I'm a lover of Asian food, and unfortunately althought quick and easy to prepare, found this an unimaginative recipe.
A couple of options regarding the marinade: If done in a wok, cook the meat and veg first. Put on a plate, then add the marinade to the wok and reduce. Pour on top of the meat/veg. If done in a skillet, make sure it is 12" which covers a very large cooking area. Flared skillet is even better. Make sure liquid evaporates as quickly as possible. You want browned meat.
In either method, make sure your pan is screaming hot.
You can always add soy sauce, but you can't take it away. So marinade your meat using 1/2 soy sauce and 1/2 stock or water.
Don't marinade the sesame seeds. As you're heating up your pan, put the sesame seeds in and swirl a couple of times in the dry pan. Reserve and add on top of the cooked mixture. That way, the sesame seeds get toasted, then relax to let the oils re-distribute. Who wants a wet sesame seed?
I don't know if it's Chinese, but I added scallions (green onions) at the end. Fabulous.
IN the end I separated the meat from the sauce, and cooked soba noodles in the sauce with some water added.

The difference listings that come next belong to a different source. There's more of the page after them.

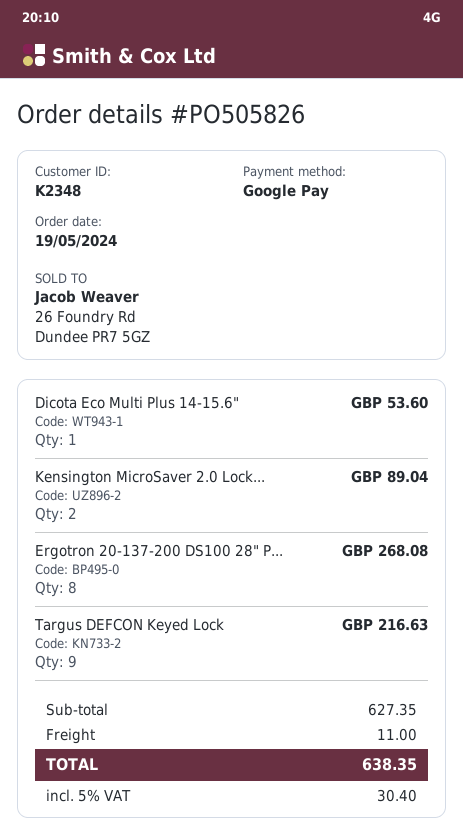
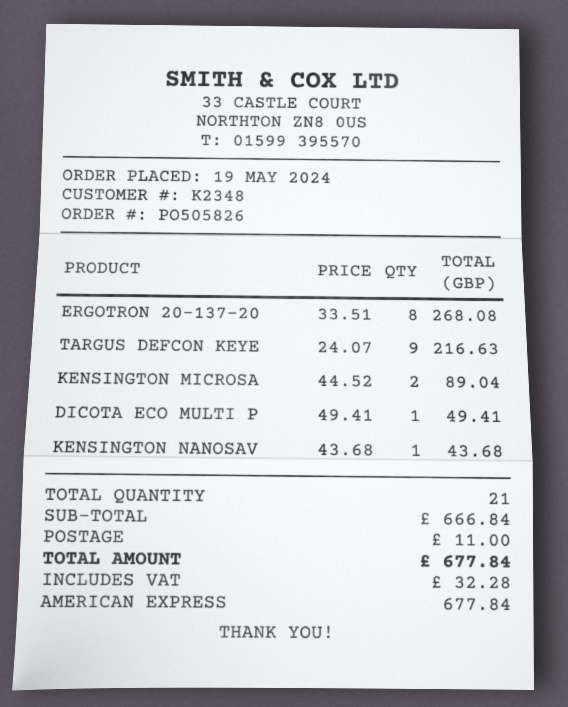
payment method: Google Pay -> American Express
Dicota Eco Multi Plus 14-15.6": 1 for 53.60 -> 1 for 49.41
KENSINGTON NANOSAV: none -> 1 for 43.68
subtotal: 627.35 -> 666.84
tax: 30.40 -> 32.28
total: 638.35 -> 677.84

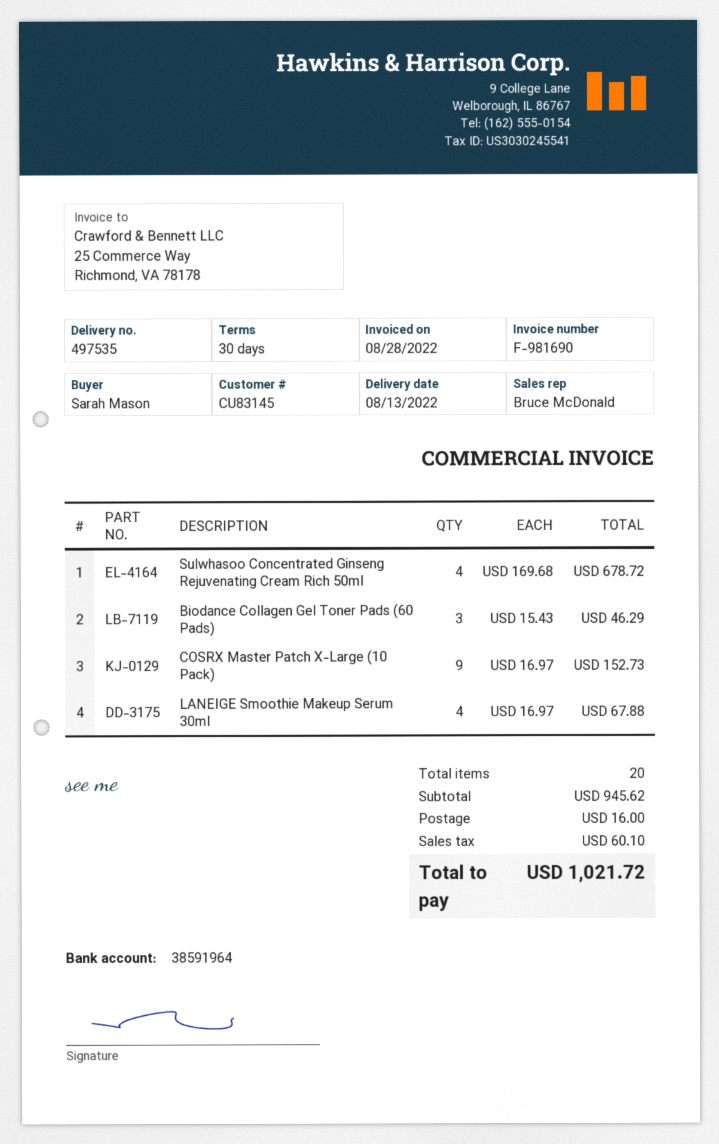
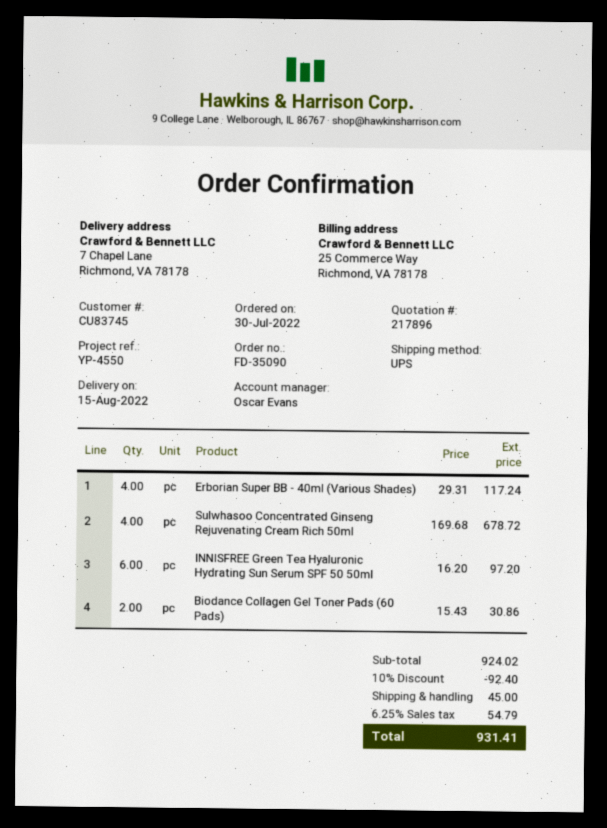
delivery date: 2022-08-13 -> 2022-08-15
customer number: CU83145 -> CU83745
sales rep: Bruce McDonald -> Oscar Evans
Biodance Collagen Gel Toner Pads (60 Pads): 3 x 15.43 = 46.29 -> 2 x 15.43 = 30.86
COSRX Master Patch X-Large (10 Pack): 9 x 16.97 = 152.73 -> none
LANEIGE Smoothie Makeup Serum 30ml: 4 x 16.97 = 67.88 -> none
Erborian Super BB - 40ml (Various Shades): none -> 4 x 29.31 = 117.24
INNISFREE Green Tea Hyaluronic Hydrating Sun Serum SPF 50 50ml: none -> 6 x 16.20 = 97.20
subtotal: 945.62 -> 924.02
discount: none -> 10% = 92.40
shipping: 16.00 -> 45.00
tax: 60.10 -> 54.79
total: 1021.72 -> 931.41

This is a great starter recipe. Expand your horizons with it.
I made spring rolls with some, and red lettuce leaves with others. Either way it was delicious.
We made this last night and loved it. Used london broil and sliced it partially frozen on the meat slicer so as to get those paper thin slices. Didn't have leeks but don't know as they would've added anything. As suggested, we rolled each one up in a red lettuce leaf, along with about a tablespoon or so of rice that had been cooked with chicken broth and asian seasonings. Using the lettuce made it very refreshing. Although the beef was tender having been sliced so thin, it may benefit from adding a tablespoon of water and 1/2 teaspoon of baking soda to the marinade. This will give you beef that'll melt in your mouth! As for the heat, I thought it'd be too much, but after cooking it really mellowed and even my low-heat tolerant husband agreed that it could be bumped up a bit. All in all, great. Easy, quick cooking, very tasty.
Gary this is DELICIOUS! My husband and I like a little more heat and more complex sweet so I made the following changes: 1. substituted brown sugar for maple syrup
2. upped the red pepper flakes to 1 tbsp AND added 1 tbsp of Asian chili paste (we like food that makes us sweat)
3. Added 1 can of water chestnuts
This is a keeper--thanks for sharing!
This is a great, easy recipe. Perfect when you have a busy day coming up. You can add all kinds of things. I've added ginger, shallots, cabbage, bean sprouts, bamboo shoots, celery and toasted sesame seeds. A tip about sesame seeds. You can buy them at a middle eastern market in your city and get about 6 oz. for $1.29 compared to $3.29 for 2 oz. at the supermarket. If I have a lot of veggies in it, I double the marinade and thicken with a cornstarch slurry at the end of cooking. My husband LOVES this dinner and I love making it!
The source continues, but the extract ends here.